INPUT RECORDS section start
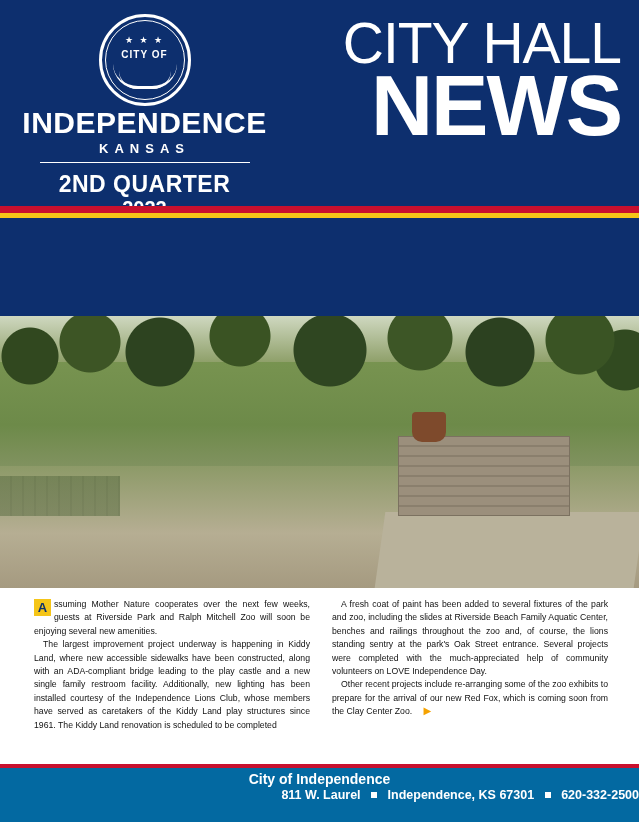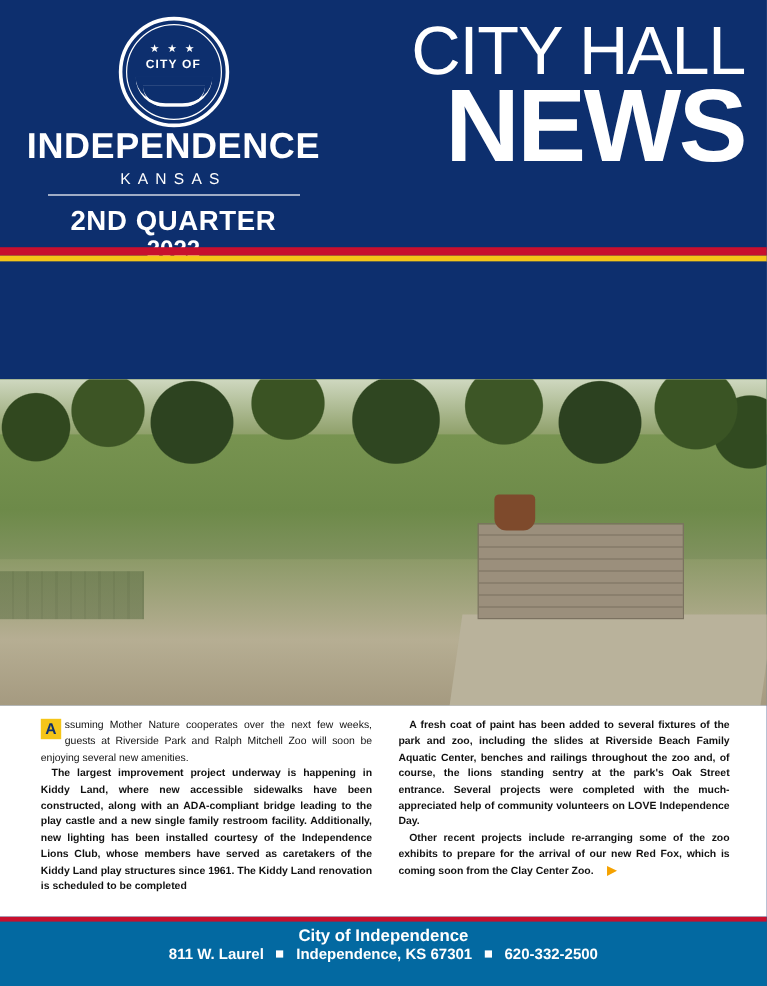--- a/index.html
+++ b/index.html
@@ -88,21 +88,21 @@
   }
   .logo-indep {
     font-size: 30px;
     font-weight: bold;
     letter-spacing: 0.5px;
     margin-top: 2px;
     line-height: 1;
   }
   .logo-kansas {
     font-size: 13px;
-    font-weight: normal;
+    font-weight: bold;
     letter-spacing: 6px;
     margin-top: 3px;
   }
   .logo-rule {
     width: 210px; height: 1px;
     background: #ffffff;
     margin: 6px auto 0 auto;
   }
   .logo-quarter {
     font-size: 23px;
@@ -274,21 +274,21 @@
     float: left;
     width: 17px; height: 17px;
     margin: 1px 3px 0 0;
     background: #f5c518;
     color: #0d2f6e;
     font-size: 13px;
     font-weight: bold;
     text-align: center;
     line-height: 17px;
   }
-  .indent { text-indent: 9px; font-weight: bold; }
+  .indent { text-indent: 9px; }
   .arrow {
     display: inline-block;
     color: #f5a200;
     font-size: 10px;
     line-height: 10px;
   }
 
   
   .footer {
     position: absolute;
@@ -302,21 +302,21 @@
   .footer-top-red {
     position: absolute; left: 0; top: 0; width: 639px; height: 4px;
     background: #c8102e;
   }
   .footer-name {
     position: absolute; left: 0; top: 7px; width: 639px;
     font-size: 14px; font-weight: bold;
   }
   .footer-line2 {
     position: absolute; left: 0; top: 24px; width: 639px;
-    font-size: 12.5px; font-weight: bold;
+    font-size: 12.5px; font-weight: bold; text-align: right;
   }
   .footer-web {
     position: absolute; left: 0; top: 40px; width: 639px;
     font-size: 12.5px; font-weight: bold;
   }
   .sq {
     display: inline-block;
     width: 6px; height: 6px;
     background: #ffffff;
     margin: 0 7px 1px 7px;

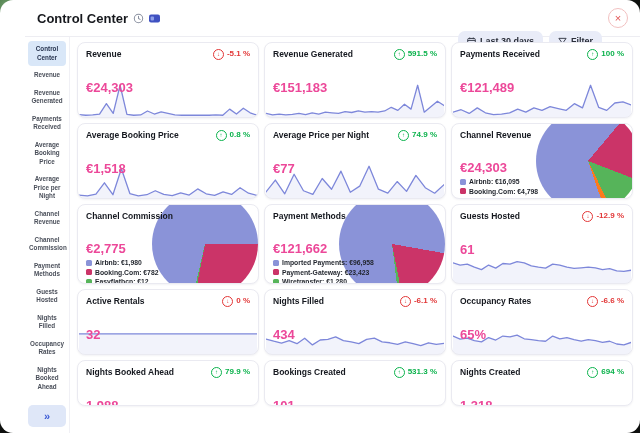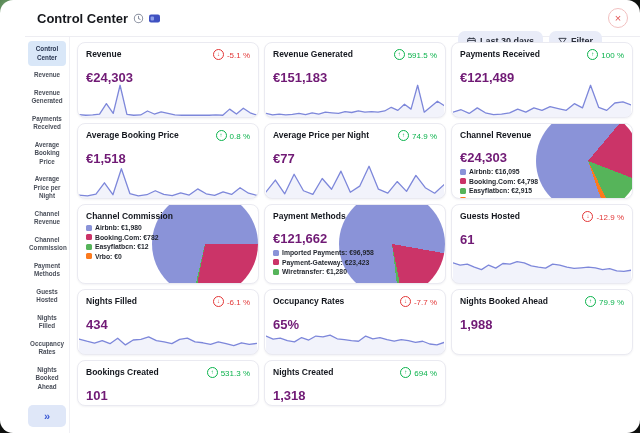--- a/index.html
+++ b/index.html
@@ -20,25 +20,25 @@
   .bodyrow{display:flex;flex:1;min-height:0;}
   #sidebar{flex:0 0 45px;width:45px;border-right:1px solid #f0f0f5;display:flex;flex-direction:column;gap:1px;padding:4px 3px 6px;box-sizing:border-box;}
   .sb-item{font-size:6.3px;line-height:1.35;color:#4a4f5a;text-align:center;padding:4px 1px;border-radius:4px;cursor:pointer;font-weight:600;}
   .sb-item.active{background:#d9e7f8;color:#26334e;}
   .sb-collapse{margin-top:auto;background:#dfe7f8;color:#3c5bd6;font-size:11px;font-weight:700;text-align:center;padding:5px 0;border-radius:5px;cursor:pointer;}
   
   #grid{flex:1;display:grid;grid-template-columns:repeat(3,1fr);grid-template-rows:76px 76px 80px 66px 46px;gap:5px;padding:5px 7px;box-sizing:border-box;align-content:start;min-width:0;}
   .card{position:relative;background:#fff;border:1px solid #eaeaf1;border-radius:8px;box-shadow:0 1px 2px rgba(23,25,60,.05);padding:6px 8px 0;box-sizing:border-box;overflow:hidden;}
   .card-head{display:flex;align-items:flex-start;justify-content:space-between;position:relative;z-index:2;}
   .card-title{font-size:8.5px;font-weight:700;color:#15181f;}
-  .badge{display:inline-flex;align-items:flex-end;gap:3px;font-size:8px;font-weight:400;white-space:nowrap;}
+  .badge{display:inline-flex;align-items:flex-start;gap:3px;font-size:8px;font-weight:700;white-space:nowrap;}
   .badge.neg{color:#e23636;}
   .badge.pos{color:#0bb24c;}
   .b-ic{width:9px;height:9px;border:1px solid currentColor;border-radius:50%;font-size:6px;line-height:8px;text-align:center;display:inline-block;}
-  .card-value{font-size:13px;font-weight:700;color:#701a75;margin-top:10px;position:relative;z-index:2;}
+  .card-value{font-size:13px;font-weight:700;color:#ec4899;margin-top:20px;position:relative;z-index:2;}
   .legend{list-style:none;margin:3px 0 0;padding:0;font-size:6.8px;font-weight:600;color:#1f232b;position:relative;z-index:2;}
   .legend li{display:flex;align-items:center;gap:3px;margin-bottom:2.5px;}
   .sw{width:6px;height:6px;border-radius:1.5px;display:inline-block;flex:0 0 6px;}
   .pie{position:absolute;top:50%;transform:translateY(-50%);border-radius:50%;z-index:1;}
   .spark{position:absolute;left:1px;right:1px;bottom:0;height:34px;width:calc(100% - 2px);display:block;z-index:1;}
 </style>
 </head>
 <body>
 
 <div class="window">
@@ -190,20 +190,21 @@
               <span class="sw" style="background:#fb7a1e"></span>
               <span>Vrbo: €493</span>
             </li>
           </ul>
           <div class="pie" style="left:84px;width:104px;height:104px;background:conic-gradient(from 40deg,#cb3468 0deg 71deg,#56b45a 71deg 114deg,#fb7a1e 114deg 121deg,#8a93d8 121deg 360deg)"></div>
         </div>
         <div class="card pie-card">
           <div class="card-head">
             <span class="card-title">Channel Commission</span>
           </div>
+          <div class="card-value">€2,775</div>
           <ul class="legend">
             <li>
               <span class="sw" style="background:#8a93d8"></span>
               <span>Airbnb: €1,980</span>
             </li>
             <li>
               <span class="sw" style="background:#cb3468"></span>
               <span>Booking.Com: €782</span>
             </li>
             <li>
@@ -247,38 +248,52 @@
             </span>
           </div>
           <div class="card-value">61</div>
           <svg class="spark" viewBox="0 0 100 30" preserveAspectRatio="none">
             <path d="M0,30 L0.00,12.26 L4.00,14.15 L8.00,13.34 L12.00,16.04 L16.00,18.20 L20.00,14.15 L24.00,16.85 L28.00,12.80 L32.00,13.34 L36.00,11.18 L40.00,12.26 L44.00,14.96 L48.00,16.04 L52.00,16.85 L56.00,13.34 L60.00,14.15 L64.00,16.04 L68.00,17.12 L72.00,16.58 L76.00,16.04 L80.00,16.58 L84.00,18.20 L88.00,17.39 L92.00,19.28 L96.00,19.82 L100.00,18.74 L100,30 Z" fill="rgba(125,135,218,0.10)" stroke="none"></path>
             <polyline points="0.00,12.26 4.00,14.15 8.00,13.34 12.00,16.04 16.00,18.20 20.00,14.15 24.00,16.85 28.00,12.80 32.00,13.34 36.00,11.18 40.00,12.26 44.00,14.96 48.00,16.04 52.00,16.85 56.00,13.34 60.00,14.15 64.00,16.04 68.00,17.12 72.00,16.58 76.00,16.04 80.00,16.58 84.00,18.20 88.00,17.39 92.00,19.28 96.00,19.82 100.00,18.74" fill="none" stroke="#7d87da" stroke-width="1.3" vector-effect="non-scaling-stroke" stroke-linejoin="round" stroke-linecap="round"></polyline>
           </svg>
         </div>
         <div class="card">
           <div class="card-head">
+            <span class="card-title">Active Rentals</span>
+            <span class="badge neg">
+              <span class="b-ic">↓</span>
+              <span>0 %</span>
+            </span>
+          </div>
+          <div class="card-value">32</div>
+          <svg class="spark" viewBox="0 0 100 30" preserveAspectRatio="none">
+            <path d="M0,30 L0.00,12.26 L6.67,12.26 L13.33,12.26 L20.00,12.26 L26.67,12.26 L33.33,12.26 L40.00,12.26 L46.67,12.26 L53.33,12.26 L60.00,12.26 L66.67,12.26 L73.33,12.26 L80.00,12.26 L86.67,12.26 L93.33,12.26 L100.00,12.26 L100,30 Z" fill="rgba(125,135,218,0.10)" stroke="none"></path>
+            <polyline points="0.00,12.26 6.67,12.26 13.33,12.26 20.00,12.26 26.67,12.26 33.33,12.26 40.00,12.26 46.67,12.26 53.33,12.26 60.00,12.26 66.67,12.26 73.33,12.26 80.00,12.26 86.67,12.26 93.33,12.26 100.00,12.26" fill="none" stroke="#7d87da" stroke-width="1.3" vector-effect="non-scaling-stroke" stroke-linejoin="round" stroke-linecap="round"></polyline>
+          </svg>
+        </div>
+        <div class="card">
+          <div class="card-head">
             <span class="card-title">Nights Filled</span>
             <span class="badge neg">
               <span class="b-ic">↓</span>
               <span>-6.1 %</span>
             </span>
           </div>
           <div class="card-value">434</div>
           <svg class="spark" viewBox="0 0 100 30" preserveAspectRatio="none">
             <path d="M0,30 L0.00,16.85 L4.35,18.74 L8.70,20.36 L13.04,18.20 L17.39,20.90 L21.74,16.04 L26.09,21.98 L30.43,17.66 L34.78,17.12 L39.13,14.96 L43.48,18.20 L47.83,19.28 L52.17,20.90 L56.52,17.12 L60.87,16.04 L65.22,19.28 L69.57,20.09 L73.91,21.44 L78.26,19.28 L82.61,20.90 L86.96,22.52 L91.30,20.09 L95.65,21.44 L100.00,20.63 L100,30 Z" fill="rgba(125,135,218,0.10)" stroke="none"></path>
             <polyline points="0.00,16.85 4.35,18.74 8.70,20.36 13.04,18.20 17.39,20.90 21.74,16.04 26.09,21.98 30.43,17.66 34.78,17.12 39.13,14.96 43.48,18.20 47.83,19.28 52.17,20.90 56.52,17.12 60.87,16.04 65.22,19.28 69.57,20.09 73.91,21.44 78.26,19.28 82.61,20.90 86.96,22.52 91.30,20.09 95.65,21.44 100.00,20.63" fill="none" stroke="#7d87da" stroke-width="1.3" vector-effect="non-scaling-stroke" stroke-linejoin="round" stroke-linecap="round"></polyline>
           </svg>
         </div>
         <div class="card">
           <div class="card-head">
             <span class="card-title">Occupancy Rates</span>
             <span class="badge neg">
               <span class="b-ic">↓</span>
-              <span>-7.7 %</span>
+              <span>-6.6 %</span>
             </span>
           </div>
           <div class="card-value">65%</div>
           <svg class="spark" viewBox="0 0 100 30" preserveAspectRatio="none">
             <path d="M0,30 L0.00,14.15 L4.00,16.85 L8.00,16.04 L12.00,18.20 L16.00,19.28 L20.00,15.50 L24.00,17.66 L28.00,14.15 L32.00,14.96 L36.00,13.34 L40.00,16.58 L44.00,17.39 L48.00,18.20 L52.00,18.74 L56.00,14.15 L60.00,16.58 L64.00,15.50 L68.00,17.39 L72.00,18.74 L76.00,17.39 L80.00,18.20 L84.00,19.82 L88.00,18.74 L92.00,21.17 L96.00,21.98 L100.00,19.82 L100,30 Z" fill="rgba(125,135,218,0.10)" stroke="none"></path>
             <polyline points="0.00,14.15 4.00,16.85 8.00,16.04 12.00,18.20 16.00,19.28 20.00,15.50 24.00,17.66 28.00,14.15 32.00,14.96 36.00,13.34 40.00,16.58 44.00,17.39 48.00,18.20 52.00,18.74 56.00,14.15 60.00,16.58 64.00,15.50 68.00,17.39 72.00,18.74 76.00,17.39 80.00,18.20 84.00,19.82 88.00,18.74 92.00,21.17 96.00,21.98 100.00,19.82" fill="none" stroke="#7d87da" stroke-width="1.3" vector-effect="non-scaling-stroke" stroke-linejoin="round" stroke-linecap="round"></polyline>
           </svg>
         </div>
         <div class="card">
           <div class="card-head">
INPUT RECORDS section end
INPUT RECORDS section start
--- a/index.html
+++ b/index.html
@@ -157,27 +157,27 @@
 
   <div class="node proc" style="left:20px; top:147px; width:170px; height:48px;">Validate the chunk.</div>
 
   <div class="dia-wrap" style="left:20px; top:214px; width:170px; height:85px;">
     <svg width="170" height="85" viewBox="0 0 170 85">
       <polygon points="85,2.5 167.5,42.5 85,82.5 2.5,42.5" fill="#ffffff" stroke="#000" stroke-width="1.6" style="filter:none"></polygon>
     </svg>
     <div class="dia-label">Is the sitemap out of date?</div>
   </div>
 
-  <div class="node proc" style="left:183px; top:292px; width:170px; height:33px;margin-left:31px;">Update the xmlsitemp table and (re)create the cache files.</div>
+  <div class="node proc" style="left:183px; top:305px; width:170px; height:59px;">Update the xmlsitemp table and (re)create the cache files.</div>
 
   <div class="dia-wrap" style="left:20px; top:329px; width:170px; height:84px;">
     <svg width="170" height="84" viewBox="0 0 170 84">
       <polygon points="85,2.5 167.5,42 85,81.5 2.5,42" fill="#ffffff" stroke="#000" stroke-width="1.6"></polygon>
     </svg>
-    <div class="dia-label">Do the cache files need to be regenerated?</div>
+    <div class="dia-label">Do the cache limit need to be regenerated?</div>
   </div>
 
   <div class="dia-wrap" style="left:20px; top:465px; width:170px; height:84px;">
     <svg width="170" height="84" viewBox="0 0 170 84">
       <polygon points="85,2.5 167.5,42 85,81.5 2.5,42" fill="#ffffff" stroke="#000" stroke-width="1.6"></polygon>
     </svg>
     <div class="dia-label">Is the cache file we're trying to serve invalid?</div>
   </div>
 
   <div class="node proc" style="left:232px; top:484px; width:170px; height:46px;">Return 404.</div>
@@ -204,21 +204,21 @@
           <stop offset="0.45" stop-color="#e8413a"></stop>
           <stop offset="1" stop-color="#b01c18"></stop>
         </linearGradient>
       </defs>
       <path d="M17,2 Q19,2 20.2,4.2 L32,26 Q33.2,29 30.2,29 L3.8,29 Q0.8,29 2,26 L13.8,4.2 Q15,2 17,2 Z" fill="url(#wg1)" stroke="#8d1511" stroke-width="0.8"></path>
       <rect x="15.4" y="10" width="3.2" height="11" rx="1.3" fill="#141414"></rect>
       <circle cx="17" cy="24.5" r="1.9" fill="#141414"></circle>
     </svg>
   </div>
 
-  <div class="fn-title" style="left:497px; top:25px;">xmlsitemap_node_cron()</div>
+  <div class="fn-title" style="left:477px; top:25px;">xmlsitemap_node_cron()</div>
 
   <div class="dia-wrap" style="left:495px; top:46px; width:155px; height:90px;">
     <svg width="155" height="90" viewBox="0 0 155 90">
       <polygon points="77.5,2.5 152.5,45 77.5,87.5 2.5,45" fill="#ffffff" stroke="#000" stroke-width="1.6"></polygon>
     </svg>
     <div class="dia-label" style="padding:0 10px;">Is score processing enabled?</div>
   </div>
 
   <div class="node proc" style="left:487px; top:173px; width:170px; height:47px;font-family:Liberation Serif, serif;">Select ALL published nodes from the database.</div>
INPUT RECORDS section end
State the number of lines in the data above that include the word "content", leaving out any other words.

**ANSWER SECTION:** 2